### DATA FOR THE TASK
-------------------------

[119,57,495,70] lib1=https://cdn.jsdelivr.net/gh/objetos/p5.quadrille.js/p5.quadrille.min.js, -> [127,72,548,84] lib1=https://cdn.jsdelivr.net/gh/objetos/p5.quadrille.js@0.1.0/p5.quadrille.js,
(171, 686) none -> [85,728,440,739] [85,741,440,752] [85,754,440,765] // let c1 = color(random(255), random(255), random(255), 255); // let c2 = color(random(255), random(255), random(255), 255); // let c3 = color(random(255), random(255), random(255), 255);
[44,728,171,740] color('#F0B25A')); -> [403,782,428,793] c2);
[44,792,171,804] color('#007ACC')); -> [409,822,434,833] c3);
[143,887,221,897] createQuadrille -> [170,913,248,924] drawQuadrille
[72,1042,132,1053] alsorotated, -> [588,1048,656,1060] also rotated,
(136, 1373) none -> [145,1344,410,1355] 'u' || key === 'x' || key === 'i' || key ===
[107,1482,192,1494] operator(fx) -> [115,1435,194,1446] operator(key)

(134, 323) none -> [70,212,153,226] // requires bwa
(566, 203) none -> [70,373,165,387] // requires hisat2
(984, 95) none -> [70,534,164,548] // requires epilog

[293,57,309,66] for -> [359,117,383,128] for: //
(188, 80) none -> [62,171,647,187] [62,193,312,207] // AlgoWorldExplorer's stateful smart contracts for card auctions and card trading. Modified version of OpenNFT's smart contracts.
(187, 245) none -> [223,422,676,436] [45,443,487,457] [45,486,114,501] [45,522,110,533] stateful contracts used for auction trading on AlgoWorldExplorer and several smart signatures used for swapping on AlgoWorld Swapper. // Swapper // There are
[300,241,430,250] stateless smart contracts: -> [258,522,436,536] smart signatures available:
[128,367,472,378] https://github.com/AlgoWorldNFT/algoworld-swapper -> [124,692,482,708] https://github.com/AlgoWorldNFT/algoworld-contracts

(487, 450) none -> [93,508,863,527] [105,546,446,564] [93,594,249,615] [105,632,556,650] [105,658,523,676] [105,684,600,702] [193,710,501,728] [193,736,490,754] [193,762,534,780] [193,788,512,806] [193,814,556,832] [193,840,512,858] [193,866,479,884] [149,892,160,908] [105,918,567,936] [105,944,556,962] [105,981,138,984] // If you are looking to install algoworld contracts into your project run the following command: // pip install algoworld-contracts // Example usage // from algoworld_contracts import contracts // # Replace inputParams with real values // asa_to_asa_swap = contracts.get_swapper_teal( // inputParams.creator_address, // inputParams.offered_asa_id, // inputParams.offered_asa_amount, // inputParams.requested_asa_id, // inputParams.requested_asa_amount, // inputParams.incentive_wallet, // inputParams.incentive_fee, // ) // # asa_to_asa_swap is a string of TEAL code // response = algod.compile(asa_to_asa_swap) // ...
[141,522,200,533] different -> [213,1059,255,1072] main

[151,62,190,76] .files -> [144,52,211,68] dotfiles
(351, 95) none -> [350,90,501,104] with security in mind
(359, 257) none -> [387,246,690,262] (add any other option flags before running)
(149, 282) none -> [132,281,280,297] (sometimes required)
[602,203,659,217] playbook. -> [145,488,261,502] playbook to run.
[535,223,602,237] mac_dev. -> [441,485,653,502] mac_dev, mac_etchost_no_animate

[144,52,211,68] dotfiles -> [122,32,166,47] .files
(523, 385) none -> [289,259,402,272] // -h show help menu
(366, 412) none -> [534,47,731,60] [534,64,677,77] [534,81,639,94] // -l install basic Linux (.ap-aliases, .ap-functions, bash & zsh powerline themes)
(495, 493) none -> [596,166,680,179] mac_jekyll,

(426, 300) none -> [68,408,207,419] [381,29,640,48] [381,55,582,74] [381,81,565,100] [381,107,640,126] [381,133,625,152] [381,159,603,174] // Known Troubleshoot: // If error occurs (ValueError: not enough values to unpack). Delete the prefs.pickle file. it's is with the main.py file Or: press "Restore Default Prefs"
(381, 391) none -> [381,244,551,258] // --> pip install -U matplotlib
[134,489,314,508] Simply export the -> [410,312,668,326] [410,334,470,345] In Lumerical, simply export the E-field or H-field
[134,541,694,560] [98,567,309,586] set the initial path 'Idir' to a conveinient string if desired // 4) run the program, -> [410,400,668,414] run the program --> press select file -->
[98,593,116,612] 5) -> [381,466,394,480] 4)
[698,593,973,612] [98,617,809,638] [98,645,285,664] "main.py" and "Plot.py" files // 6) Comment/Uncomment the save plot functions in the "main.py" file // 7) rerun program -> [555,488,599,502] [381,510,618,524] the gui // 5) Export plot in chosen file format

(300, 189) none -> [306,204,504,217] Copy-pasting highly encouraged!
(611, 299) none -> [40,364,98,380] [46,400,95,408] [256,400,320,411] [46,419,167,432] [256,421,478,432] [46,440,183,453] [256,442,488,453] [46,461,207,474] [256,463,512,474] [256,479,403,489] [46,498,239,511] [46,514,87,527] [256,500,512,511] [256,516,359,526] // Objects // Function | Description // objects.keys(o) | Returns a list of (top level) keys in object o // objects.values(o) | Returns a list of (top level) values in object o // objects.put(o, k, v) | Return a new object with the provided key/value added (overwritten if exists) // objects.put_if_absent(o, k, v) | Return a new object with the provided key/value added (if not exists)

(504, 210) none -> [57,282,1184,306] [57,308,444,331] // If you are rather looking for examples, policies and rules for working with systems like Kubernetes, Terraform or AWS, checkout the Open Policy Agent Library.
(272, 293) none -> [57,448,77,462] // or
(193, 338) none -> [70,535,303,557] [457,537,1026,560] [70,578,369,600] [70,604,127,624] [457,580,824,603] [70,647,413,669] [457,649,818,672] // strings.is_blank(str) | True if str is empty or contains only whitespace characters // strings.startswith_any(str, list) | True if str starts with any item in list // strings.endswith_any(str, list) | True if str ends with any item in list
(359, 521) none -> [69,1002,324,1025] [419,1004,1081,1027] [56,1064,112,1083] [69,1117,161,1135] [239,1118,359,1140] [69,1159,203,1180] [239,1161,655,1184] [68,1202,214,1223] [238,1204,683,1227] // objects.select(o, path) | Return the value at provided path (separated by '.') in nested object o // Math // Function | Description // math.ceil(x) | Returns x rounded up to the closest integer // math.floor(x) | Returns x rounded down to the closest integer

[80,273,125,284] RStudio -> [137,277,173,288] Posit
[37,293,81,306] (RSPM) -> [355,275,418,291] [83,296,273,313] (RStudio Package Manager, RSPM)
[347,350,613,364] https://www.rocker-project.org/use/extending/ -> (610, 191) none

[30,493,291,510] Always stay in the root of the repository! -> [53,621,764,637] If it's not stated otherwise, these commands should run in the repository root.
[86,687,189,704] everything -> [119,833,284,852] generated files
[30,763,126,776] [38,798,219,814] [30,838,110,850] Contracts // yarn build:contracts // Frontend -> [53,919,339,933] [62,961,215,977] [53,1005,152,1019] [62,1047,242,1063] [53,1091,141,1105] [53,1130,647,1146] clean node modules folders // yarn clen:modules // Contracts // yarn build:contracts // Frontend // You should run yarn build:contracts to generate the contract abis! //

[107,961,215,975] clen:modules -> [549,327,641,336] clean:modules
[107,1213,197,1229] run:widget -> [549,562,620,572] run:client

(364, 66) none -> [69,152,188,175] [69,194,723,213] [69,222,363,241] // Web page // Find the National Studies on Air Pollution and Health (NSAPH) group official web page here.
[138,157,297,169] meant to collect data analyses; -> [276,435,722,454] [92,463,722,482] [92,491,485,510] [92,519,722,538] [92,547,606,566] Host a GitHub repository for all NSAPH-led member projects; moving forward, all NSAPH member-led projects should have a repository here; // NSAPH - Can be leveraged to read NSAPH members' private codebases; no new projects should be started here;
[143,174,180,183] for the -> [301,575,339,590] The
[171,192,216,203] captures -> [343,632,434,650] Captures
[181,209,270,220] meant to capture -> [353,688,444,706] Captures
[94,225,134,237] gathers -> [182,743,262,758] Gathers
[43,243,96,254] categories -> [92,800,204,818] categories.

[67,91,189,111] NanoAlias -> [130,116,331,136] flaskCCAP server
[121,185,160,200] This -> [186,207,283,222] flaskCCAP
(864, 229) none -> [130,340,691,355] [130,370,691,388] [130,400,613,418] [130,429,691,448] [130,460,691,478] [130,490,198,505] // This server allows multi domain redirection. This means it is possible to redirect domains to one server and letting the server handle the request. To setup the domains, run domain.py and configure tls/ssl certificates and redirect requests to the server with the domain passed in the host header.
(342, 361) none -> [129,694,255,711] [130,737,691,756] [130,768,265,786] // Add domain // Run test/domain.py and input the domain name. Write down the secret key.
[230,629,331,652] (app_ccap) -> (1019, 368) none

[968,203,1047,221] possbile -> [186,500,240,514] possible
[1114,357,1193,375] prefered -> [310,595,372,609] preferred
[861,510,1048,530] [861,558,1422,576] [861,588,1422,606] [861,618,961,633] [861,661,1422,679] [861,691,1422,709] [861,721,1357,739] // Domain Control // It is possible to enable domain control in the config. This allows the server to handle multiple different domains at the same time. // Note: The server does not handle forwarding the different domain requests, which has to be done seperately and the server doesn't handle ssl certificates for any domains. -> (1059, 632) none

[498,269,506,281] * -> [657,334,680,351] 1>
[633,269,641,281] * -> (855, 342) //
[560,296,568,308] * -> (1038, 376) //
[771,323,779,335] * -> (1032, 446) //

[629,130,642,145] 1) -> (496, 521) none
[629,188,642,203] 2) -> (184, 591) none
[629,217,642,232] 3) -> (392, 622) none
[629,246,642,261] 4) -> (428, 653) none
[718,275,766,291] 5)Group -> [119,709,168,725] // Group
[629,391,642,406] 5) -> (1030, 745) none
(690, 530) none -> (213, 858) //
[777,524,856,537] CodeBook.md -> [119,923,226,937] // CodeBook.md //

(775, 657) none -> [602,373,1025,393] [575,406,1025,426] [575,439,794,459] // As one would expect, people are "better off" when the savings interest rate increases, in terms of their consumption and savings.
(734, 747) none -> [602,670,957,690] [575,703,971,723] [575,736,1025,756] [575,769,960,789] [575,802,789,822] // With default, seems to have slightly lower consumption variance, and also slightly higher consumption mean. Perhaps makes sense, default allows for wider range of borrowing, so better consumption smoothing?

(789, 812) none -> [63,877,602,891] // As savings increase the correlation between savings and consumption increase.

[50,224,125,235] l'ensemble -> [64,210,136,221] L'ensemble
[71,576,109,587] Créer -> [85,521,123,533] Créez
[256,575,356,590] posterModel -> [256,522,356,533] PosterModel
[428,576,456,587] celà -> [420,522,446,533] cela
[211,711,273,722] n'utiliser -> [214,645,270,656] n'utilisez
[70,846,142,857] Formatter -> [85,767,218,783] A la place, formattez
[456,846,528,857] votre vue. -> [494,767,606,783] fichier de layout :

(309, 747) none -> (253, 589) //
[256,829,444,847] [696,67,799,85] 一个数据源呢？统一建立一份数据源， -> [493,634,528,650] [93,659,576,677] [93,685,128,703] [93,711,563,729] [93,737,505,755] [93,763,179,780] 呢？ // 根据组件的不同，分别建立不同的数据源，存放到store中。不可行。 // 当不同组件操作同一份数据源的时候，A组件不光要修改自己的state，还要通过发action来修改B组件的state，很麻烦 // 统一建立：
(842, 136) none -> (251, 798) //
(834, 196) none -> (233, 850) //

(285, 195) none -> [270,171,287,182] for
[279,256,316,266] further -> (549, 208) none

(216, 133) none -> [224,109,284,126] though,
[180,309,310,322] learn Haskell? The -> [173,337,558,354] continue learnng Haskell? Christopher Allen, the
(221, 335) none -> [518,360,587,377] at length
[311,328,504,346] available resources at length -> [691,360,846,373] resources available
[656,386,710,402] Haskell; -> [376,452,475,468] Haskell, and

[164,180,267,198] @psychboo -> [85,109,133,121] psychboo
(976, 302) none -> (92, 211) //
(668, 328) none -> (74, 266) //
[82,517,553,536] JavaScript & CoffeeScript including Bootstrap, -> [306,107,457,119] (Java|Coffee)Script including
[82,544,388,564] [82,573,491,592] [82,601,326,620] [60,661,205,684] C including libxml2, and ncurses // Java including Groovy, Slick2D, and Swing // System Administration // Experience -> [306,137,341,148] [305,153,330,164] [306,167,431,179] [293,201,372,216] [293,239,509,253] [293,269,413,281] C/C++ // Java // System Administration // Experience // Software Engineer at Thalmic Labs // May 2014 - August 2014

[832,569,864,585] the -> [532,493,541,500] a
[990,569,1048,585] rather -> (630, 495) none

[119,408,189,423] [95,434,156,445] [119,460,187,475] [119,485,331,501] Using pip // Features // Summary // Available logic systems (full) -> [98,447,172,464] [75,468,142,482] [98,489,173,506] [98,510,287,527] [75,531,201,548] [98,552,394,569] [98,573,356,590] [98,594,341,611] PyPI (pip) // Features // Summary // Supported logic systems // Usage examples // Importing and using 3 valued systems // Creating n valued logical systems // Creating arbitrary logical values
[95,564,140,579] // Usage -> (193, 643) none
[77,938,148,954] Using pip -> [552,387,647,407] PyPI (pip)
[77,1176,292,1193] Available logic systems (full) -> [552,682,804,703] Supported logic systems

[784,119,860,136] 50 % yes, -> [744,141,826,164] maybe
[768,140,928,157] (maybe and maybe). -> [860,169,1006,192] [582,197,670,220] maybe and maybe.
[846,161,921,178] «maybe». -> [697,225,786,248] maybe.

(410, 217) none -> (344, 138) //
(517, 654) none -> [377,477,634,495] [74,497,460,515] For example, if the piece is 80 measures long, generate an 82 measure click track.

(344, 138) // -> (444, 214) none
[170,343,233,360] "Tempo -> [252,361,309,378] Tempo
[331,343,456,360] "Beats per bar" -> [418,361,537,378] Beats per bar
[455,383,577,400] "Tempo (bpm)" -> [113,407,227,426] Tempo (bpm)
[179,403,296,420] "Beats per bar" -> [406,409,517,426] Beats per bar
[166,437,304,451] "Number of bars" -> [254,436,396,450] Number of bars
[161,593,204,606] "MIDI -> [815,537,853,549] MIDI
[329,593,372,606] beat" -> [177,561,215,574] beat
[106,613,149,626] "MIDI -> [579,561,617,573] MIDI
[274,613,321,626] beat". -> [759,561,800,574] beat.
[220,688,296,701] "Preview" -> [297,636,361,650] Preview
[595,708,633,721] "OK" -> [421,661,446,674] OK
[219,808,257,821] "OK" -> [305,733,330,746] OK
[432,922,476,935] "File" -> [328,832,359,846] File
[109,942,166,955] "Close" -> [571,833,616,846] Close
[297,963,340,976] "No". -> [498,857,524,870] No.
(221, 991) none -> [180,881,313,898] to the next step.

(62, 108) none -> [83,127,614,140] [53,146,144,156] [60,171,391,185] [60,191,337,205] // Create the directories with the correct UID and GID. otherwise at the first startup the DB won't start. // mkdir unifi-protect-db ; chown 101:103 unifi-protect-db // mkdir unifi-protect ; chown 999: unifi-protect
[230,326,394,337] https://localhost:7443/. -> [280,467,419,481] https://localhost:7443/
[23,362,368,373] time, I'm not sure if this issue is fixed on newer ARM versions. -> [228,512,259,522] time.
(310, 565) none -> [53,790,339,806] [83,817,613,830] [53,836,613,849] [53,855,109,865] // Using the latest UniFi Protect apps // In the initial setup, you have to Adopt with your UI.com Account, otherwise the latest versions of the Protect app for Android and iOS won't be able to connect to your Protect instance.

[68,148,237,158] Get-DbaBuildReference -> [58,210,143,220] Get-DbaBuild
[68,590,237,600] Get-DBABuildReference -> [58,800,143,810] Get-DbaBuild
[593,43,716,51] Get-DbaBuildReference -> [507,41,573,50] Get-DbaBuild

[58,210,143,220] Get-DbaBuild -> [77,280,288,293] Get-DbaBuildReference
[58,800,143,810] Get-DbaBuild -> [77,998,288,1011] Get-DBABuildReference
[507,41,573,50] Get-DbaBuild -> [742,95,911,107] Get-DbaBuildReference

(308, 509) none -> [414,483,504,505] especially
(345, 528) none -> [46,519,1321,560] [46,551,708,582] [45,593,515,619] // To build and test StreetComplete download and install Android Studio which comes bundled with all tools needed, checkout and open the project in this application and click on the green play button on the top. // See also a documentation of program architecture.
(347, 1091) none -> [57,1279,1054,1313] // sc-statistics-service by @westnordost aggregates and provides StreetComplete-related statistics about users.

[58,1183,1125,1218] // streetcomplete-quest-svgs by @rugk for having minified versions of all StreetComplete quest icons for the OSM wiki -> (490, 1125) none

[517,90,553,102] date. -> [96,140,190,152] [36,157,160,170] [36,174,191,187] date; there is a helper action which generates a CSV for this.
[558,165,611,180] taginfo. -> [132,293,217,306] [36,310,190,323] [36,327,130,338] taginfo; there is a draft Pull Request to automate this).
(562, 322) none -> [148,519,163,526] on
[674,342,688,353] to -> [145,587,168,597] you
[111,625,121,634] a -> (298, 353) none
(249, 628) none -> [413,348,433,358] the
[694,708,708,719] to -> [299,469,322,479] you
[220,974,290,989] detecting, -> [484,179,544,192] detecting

-------------------------

### TO DO
Exactly the lines above from the one with "-> [328,832,359,846] File" to the one with "(62, 108) none", both included, are to be quoted; leave the rest out.

### PROBLEM SOLUTION
[432,922,476,935] "File" -> [328,832,359,846] File
[109,942,166,955] "Close" -> [571,833,616,846] Close
[297,963,340,976] "No". -> [498,857,524,870] No.
(221, 991) none -> [180,881,313,898] to the next step.

(62, 108) none -> [83,127,614,140] [53,146,144,156] [60,171,391,185] [60,191,337,205] // Create the directories with the correct UID and GID. otherwise at the first startup the DB won't start. // mkdir unifi-protect-db ; chown 101:103 unifi-protect-db // mkdir unifi-protect ; chown 999: unifi-protect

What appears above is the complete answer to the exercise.